Change detection outputs:
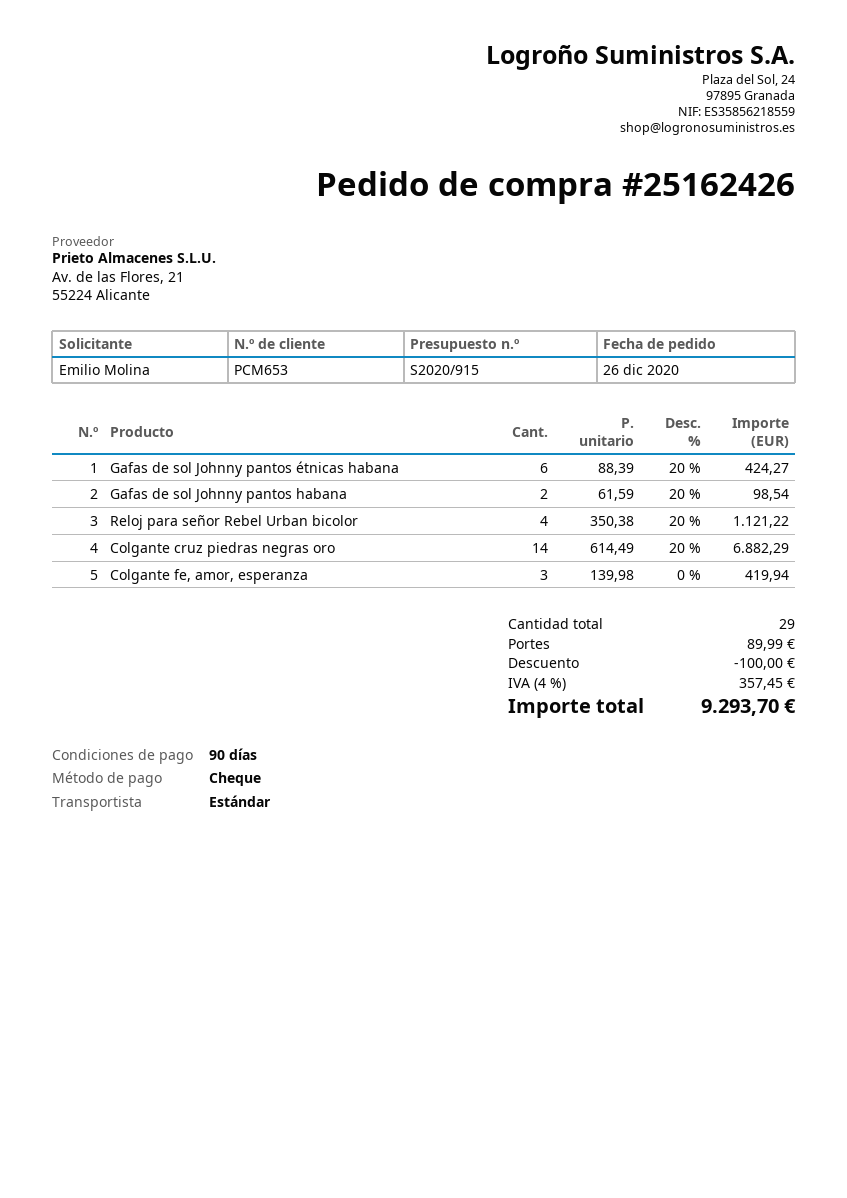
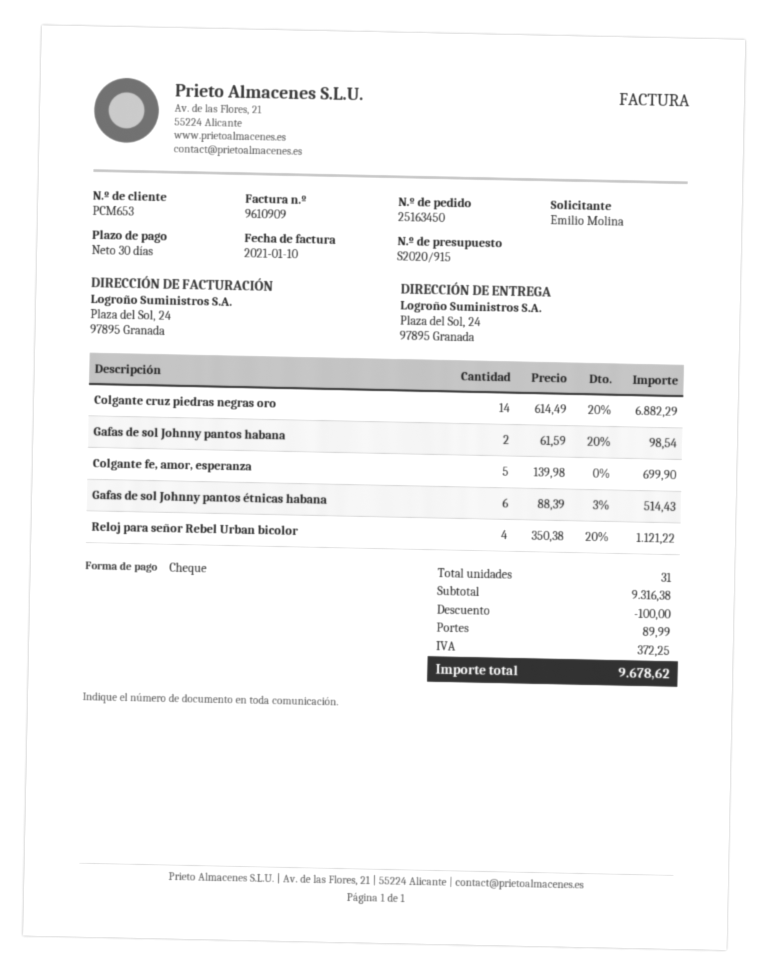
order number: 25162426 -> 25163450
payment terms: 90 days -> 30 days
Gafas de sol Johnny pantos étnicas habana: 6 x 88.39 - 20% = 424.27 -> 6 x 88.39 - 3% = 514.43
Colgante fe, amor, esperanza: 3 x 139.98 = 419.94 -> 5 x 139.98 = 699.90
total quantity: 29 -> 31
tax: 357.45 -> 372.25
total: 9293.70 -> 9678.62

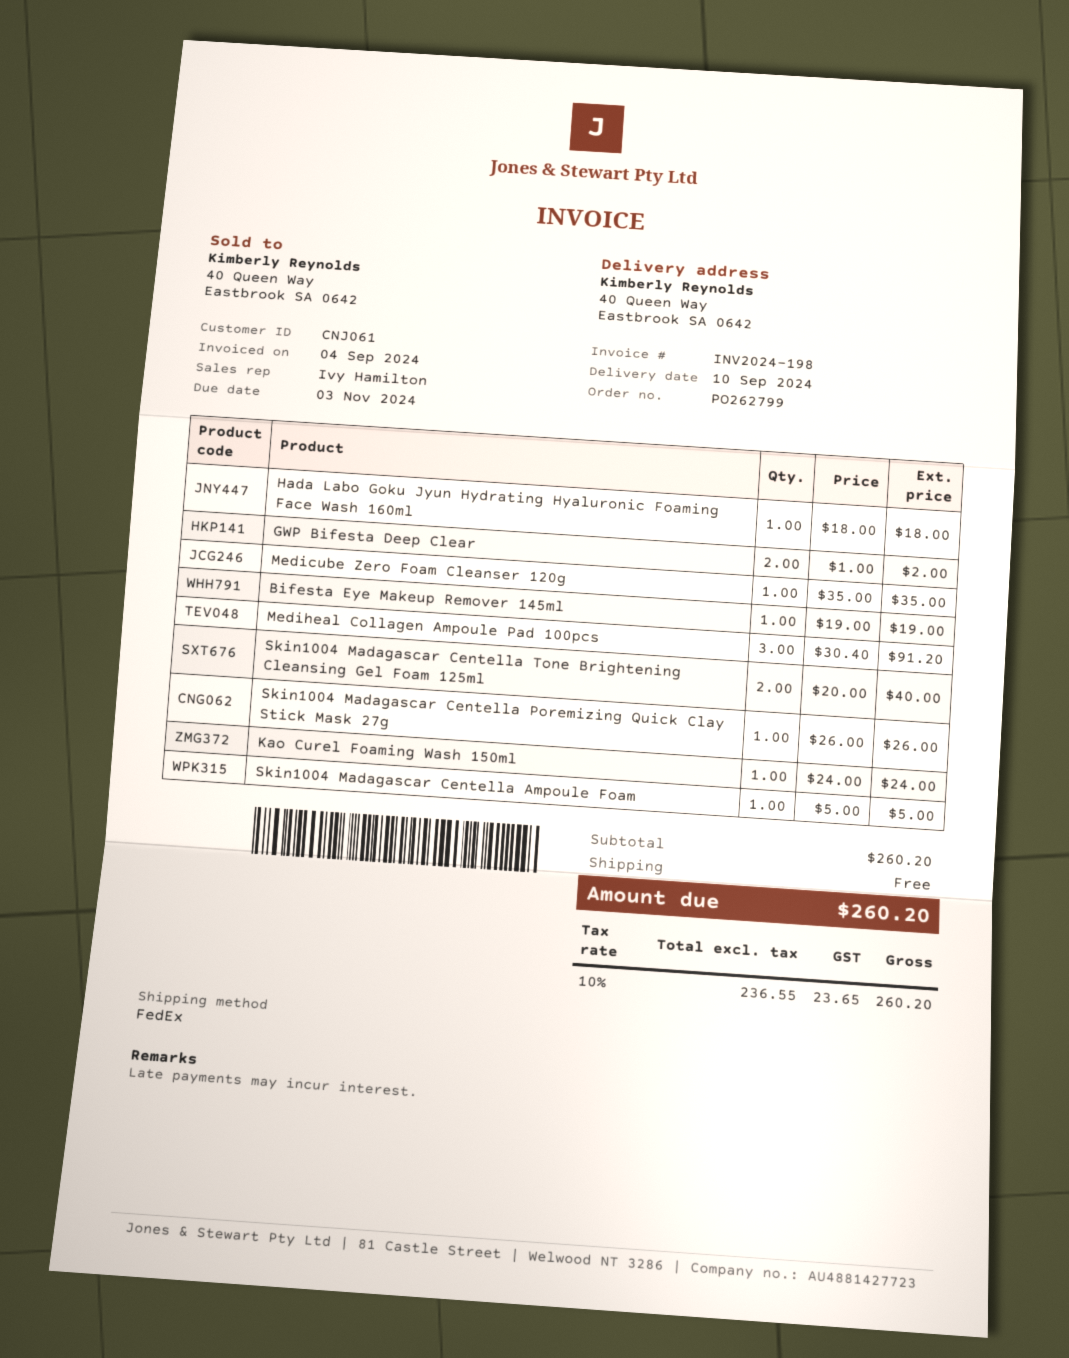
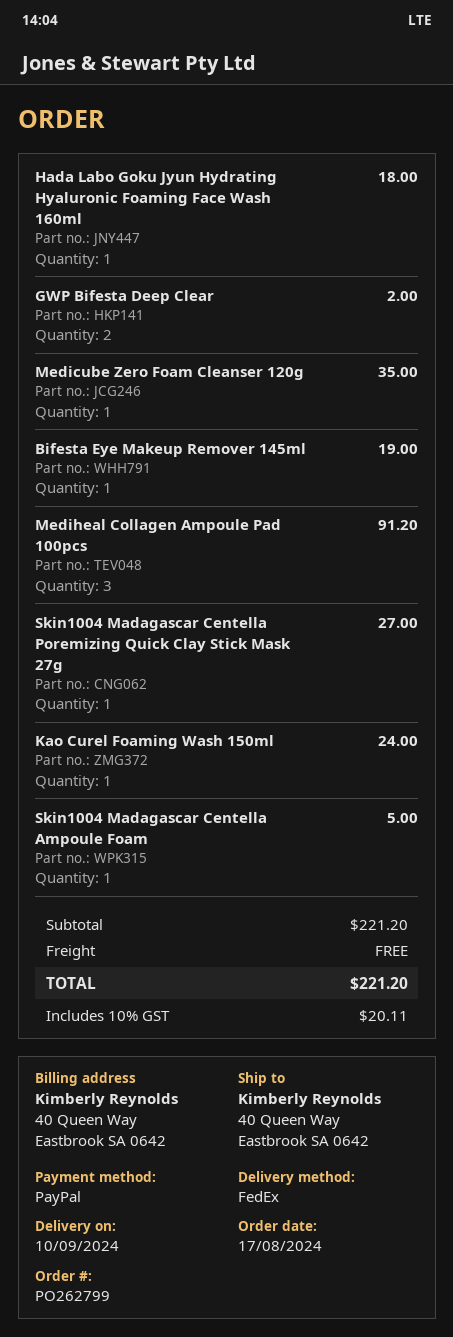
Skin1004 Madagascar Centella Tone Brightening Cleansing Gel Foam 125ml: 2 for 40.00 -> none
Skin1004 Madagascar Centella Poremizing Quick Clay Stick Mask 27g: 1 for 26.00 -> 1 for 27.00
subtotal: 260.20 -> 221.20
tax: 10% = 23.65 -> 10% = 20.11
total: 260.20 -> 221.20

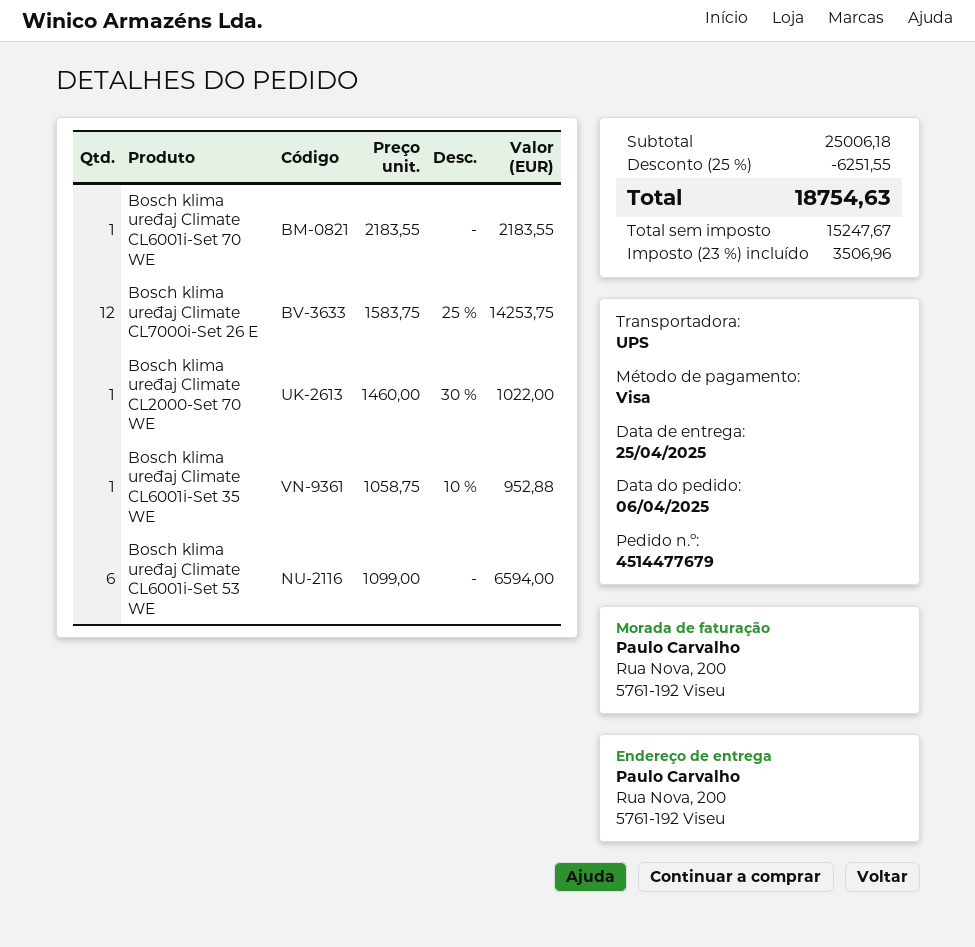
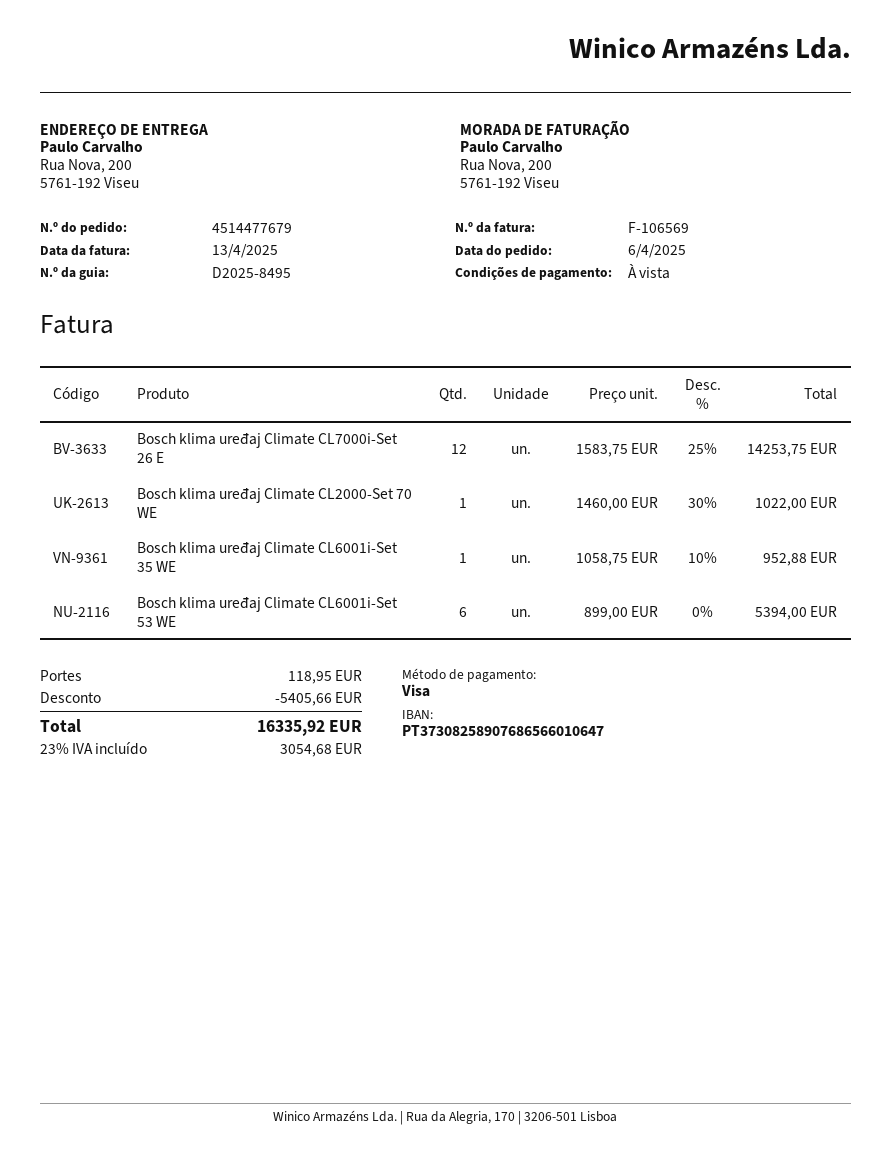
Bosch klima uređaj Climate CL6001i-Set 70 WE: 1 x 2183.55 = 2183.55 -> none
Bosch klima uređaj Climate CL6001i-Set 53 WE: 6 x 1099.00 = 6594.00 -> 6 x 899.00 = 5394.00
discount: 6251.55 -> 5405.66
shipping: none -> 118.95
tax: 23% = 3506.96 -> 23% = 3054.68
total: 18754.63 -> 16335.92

# Exercise description
Filter the records down to the lines that contain the string "klima", and copy those lines.

# Solution for this exercise
Bosch klima uređaj Climate CL6001i-Set 70 WE: 1 x 2183.55 = 2183.55 -> none
Bosch klima uređaj Climate CL6001i-Set 53 WE: 6 x 1099.00 = 6594.00 -> 6 x 899.00 = 5394.00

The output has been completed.